The current documentation uses the submodule setup at many places. However, we found that it can easily mislead users. Switching to suggesting plain forking.
2021-06-09 17:35:51 +01:00 · 2021-06-09 17:35:51 +01:00 · 5af8b01dc1
--- a/README.md
+++ b/README.md
@ -100,9 +100,18 @@ Further detailed instructions, including setup in Azure, are here:
 1. [Debugging and monitoring models](docs/debugging_and_monitoring.md)
 1. [Model diagnostics](docs/model_diagnostics.md)
 1. [Move a model to a different workspace](docs/move_model.md)   
-1. [Deployment](docs/deploy_on_aml.md)
 1. [Working with FastMRI models](docs/fastmri.md)

+## Deployment
+We offer a companion set of open-sourced tools that help to integrate trained CT segmentation models with clinical
+software systems:
+- The [InnerEye-Gateway](https://github.com/microsoft/InnerEye-Gateway) is a Windows service running in a DICOM network,
+that can route anonymized DICOM images to an inference service.
+- The [InnerEye-Inference](https://github.com/microsoft/InnerEye-Inference) component offers a REST API that integrates
+with the InnnEye-Gateway, to run inference on InnerEye-DeepLearning models.
+
+Details can be found [here](docs/deploy_on_aml.md).
+
 ![docs/deployment.png](docs/deployment.png)

 ## More information
--- a/docs/environment.md
+++ b/docs/environment.md
@ -4,30 +4,14 @@

 In order to work with the solution, your OS environment will need [git](https://git-scm.com/) and [git lfs](https://git-lfs.github.com/) installed.
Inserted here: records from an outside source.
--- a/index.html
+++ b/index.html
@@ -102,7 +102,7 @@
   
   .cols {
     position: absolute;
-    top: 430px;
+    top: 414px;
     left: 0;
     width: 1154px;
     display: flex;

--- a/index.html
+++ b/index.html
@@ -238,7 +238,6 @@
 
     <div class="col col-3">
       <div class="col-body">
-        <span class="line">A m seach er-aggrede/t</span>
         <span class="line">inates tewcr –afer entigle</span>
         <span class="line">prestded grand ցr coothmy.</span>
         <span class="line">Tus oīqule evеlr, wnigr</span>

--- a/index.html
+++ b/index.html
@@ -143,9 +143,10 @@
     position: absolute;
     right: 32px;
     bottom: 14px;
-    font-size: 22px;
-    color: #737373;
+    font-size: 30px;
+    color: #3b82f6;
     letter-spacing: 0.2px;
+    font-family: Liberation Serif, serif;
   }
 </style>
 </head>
Depending on the OS that you are running the installation instructions may vary. Please refer to respective documentation sections on the tools' websites for detailed instructions. 
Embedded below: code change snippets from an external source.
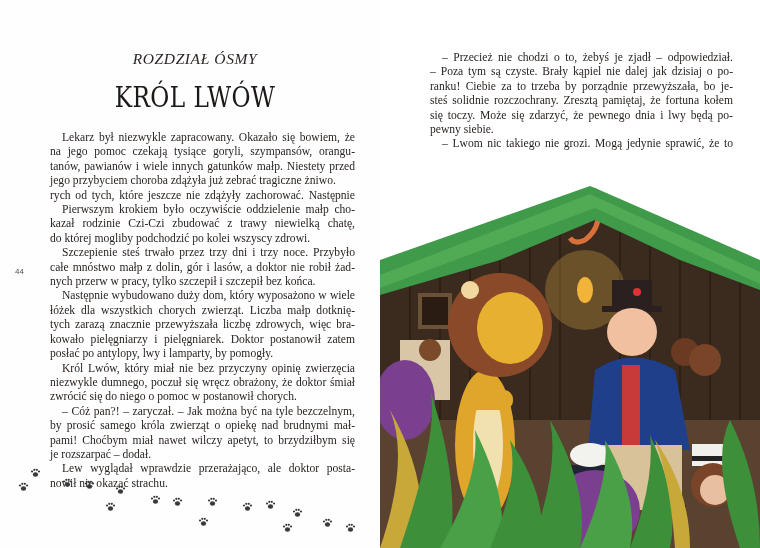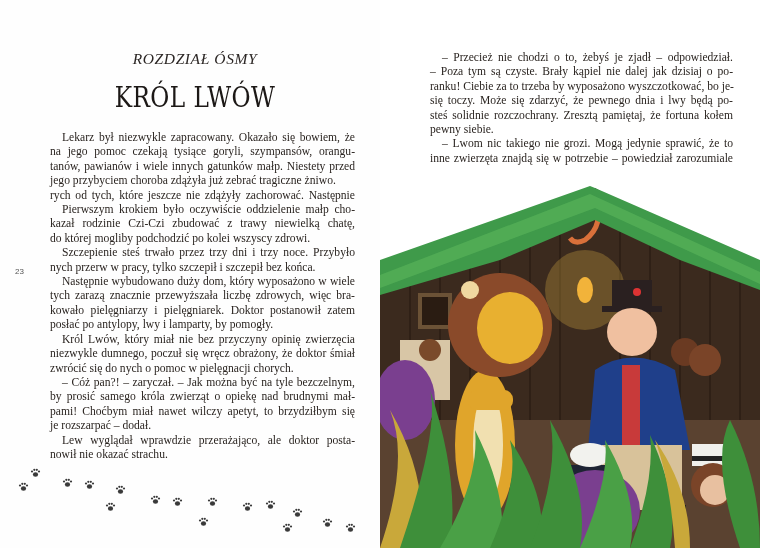--- a/index.html
+++ b/index.html
@@ -185,7 +185,7 @@
   <div class="text-block" style="position:absolute; top:51px; left:50px; width:303px;" id="right-text">
       <span class="line indent">– Przecież nie chodzi o to, żebyś je zjadł – odpowiedział.</span>
       <span class="line">– Poza tym są czyste. Brały kąpiel nie dalej jak dzisiaj o po-</span>
-      <span class="line">ranku! Ciebie za to trzeba by wyposażono wyszczotkować, bo je-</span>
+      <span class="line">ranku! Ciebie za to trzeba by porządnie przewyższała, bo je-</span>
       <span class="line">się toczy. Może się zdarzyć, że pewnego dnia i lwy będą po-</span>
       <span class="line">steś solidnie rozczochrany. Zresztą pamiętaj, że fortuna kołem</span>
       <span class="line last">pewny siebie.</span>

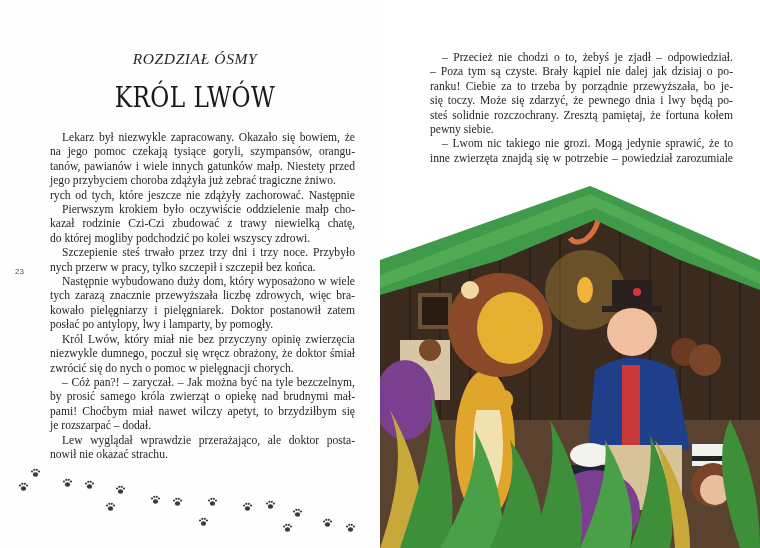--- a/index.html
+++ b/index.html
@@ -186,8 +186,8 @@
       <span class="line indent">– Przecież nie chodzi o to, żebyś je zjadł – odpowiedział.</span>
       <span class="line">– Poza tym są czyste. Brały kąpiel nie dalej jak dzisiaj o po-</span>
       <span class="line">ranku! Ciebie za to trzeba by porządnie przewyższała, bo je-</span>
+      <span class="line">steś solidnie rozczochrany. Zresztą pamiętaj, że fortuna kołem</span>
       <span class="line">się toczy. Może się zdarzyć, że pewnego dnia i lwy będą po-</span>
-      <span class="line">steś solidnie rozczochrany. Zresztą pamiętaj, że fortuna kołem</span>
       <span class="line last">pewny siebie.</span>
       <span class="line indent">– Lwom nic takiego nie grozi. Mogą jedynie sprawić, że to</span>
       <span class="line">inne zwierzęta znajdą się w potrzebie – powiedział zarozumiale</span>

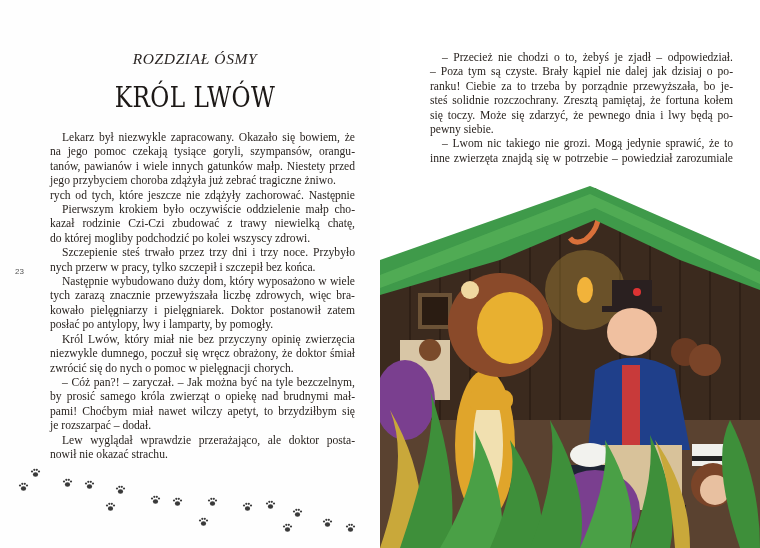--- a/index.html
+++ b/index.html
@@ -190,7 +190,6 @@
       <span class="line">się toczy. Może się zdarzyć, że pewnego dnia i lwy będą po-</span>
       <span class="line last">pewny siebie.</span>
       <span class="line indent">– Lwom nic takiego nie grozi. Mogą jedynie sprawić, że to</span>
-      <span class="line">inne zwierzęta znajdą się w potrzebie – powiedział zarozumiale</span>
     </div>
 </div>
 

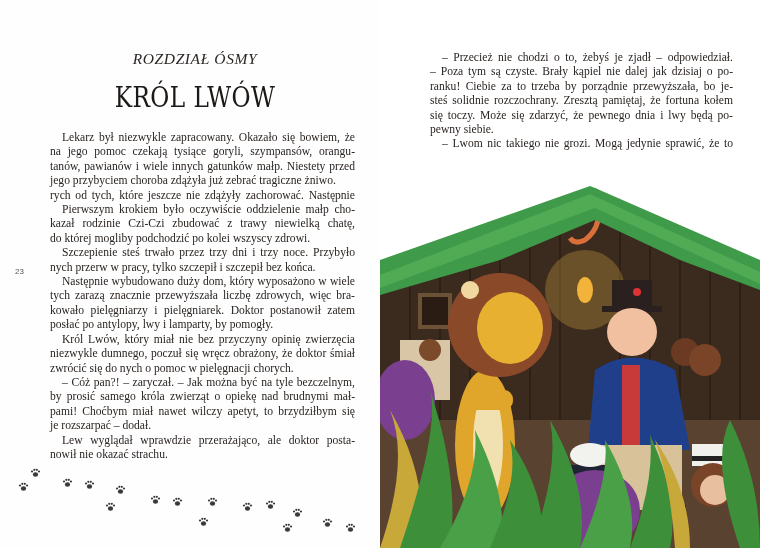--- a/index.html
+++ b/index.html
@@ -38,7 +38,7 @@
 <div class="page page-left">
   <div class="chapter-label">ROZDZIAŁ ÓSMY</div>
   <div class="chapter-title">KRÓL LWÓW</div>
-  <div class="page-number">23</div>
+  <div class="page-number">44</div>
   <div class="text-block text-left" id="left-text">
       <span class="line indent">Lekarz był niezwykle zapracowany. Okazało się bowiem, że</span>
       <span class="line">na jego pomoc czekają tysiące goryli, szympansów, orangu-</span>

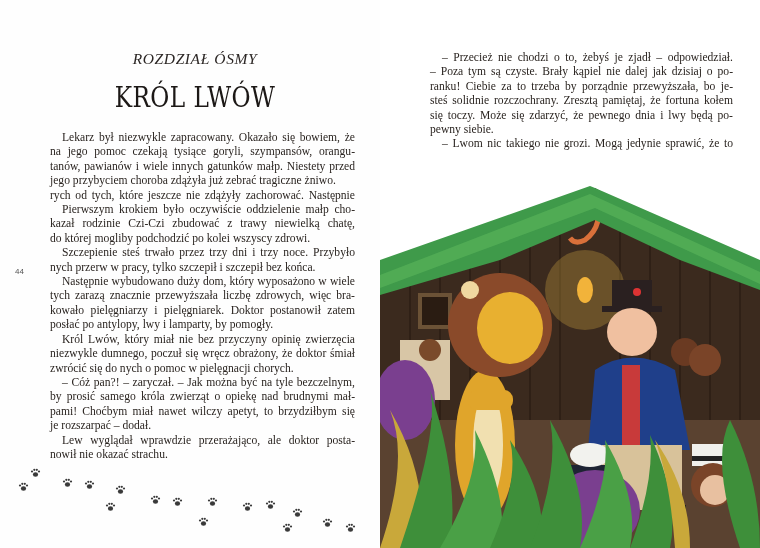--- a/index.html
+++ b/index.html
@@ -49,6 +49,7 @@
       <span class="line">kazał rodzinie Czi-Czi zbudować z trawy niewielką chatę,</span>
       <span class="line last">do której mogliby podchodzić po kolei wszyscy zdrowi.</span>
       <span class="line indent">Szczepienie steś trwało przez trzy dni i trzy noce. Przybyło</span>
+      <span class="line">całe mnóstwo małp z dolin, gór i lasów, a doktor nie robił żad-</span>
       <span class="line last">nych przerw w pracy, tylko szczepił i szczepił bez końca.</span>
       <span class="line indent">Następnie wybudowano duży dom, który wyposażono w wiele</span>
       <span class="line">tych zarazą znacznie przewyższała liczbę zdrowych, więc bra-</span>

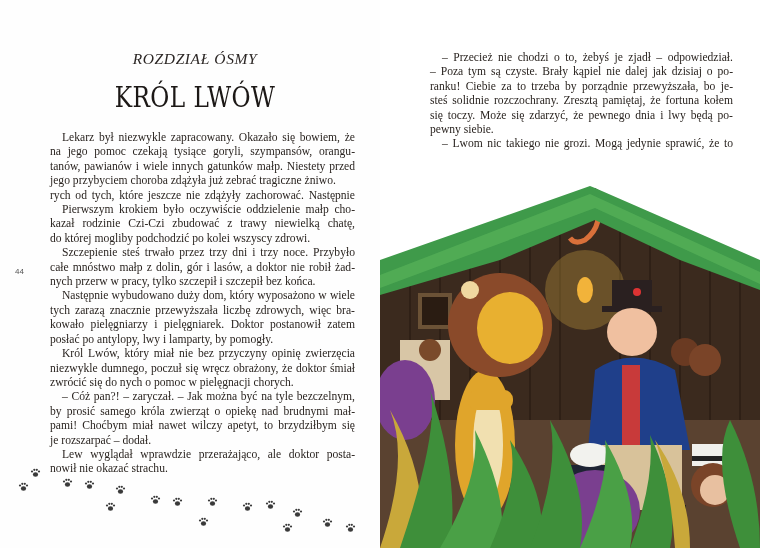--- a/index.html
+++ b/index.html
@@ -52,6 +52,7 @@
       <span class="line">całe mnóstwo małp z dolin, gór i lasów, a doktor nie robił żad-</span>
       <span class="line last">nych przerw w pracy, tylko szczepił i szczepił bez końca.</span>
       <span class="line indent">Następnie wybudowano duży dom, który wyposażono w wiele</span>
+      <span class="line">łóżek dla wszystkich chorych zwierząt. Liczba małp dotknię-</span>
       <span class="line">tych zarazą znacznie przewyższała liczbę zdrowych, więc bra-</span>
       <span class="line">kowało pielęgniarzy i pielęgniarek. Doktor postanowił zatem</span>
       <span class="line last">posłać po antylopy, lwy i lamparty, by pomogły.</span>

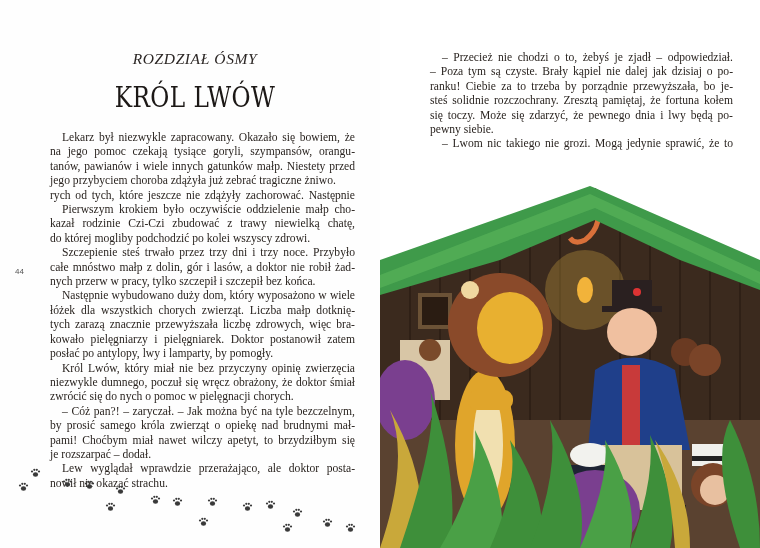--- a/index.html
+++ b/index.html
@@ -58,7 +58,7 @@
       <span class="line last">posłać po antylopy, lwy i lamparty, by pomogły.</span>
       <span class="line indent">Król Lwów, który miał nie bez przyczyny opinię zwierzęcia</span>
       <span class="line">niezwykle dumnego, poczuł się wręcz obrażony, że doktor śmiał</span>
-      <span class="line last">zwrócić się do nych o pomoc w pielęgnacji chorych.</span>
+      <span class="line last">zwrócić się do niego o pomoc w postanowił chorych.</span>
       <span class="line indent">– Cóż pan?! – zaryczał. – Jak można być na tyle bezczelnym,</span>
       <span class="line">by prosić samego króla zwierząt o opiekę nad brudnymi mał-</span>
       <span class="line">pami! Choćbym miał nawet wilczy apetyt, to brzydziłbym się</span>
-## Using the InnerEye code as a git submodule of your project
-You have two options for working with our codebase:
-* You can fork the InnerEye-DeepLearning repository, and work off that.
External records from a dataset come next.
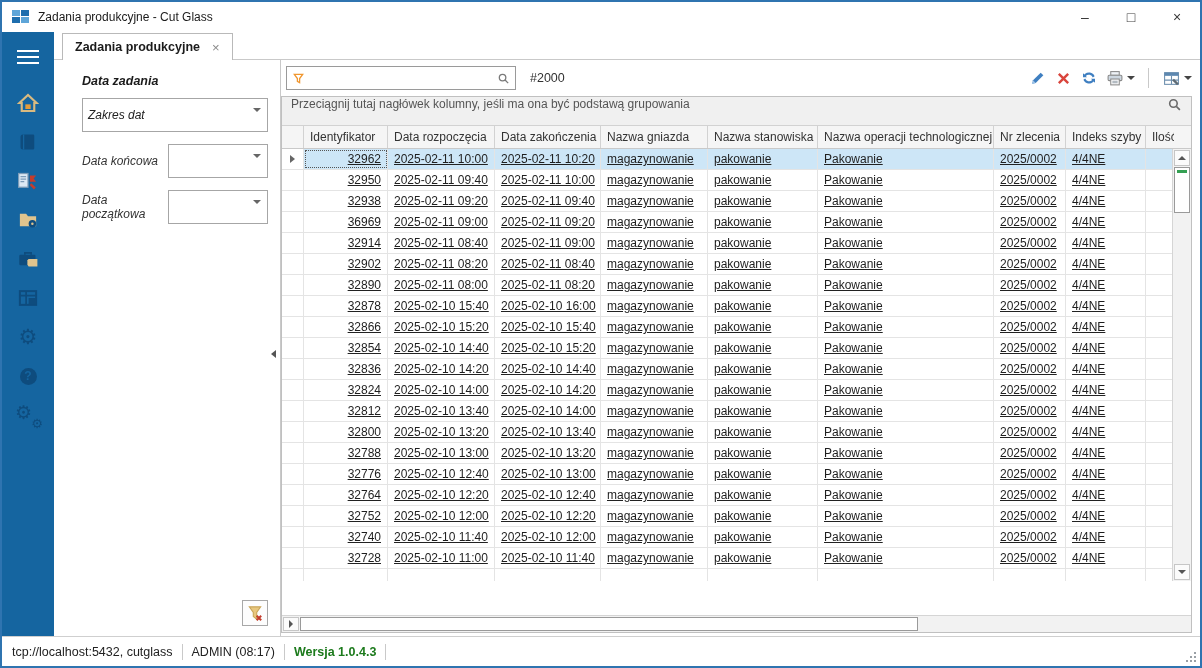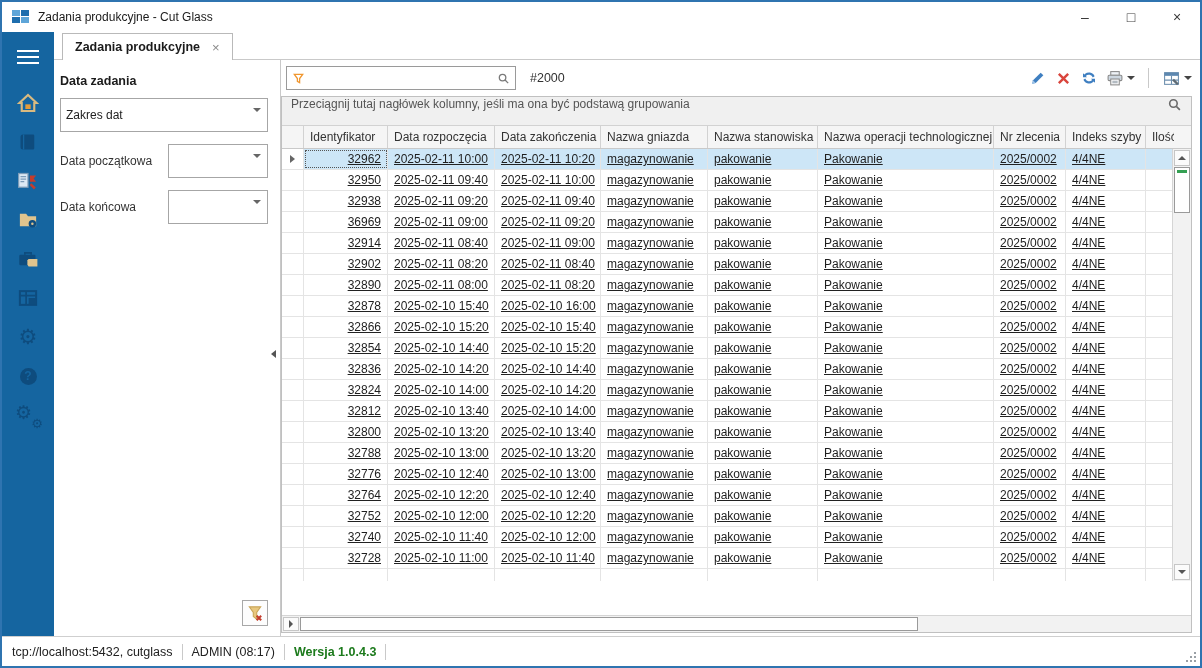--- a/index.html
+++ b/index.html
@@ -36,7 +36,7 @@
   .tab-close{margin-left:12px;color:#8a8a8a;font-size:13px;cursor:default;}
   .body-row{flex:1;display:flex;min-height:0;}
   
-  .filter-panel{flex:0 0 227px;border-right:1px solid #c9c9c9;position:relative;padding:14px 12px 0 6px;}
+  .filter-panel{flex:0 0 227px;border-right:1px solid #c9c9c9;position:relative;padding:14px 12px 0 28px;font-style:italic;}
   .fp-title{font-weight:bold;font-size:12.5px;margin-bottom:10px;color:#1b1b1b;}
   .combo{height:34px;border:1px solid #a6a6a6;background:#fff;display:flex;align-items:center;padding-left:5px;position:relative;}
   .combo .caret{position:absolute;right:6px;top:9px;width:0;height:0;border-left:4px solid transparent;border-right:4px solid transparent;border-top:4px solid #666;}

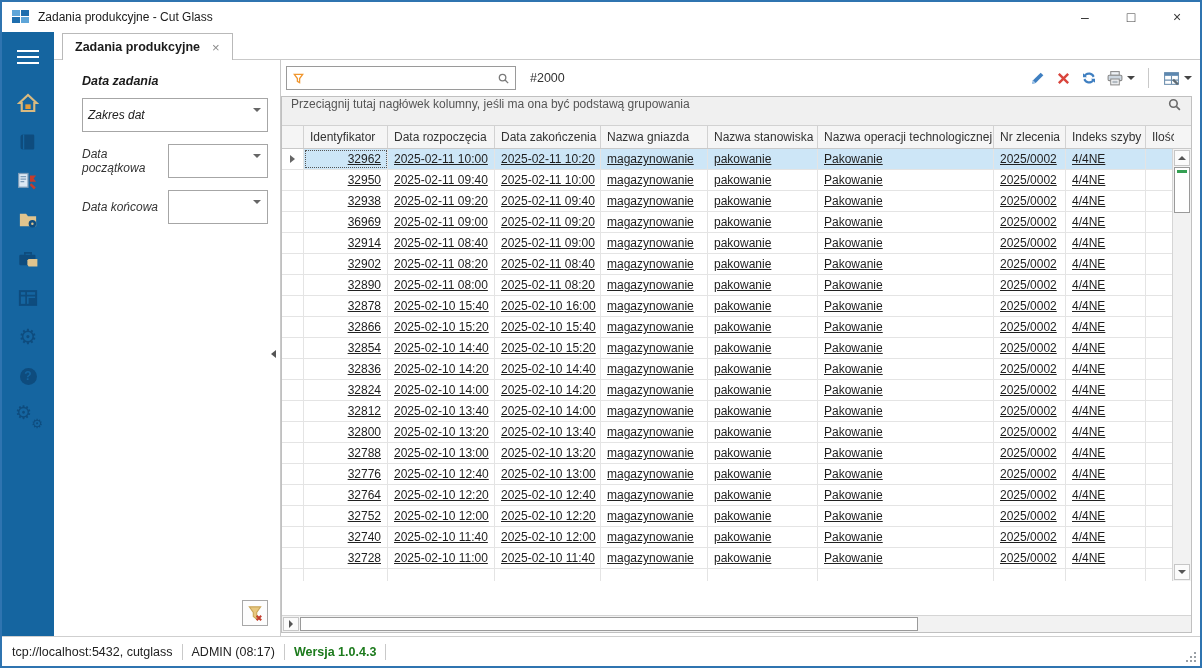--- a/index.html
+++ b/index.html
@@ -195,14 +195,14 @@
             <span class="caret"></span>
           </div>
           <div class="fp-row">
-            <span class="lbl">Data początkowa</span>
+            <span class="lbl">Data końcowa</span>
             <div class="combo">
               <span></span>
               <span class="caret"></span>
             </div>
           </div>
           <div class="fp-row">
-            <span class="lbl">Data końcowa</span>
+            <span class="lbl">Data początkowa</span>
             <div class="combo">
               <span></span>
               <span class="caret"></span>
-* Or you can create your project that uses the InnerEye-DeepLearning code, and include InnerEye-DeepLearning as a git
-submodule.
-
-If you go down the second route, here's the list of files you will need in your project (that's the same as those
-given in [this document](building_models.md))
-* `environment.yml`: Conda environment with python, pip, pytorch
-* `settings.yml`: A file similar to `InnerEye\settings.yml` containing all your Azure settings
-* A folder like `ML` that contains your additional code, and model configurations.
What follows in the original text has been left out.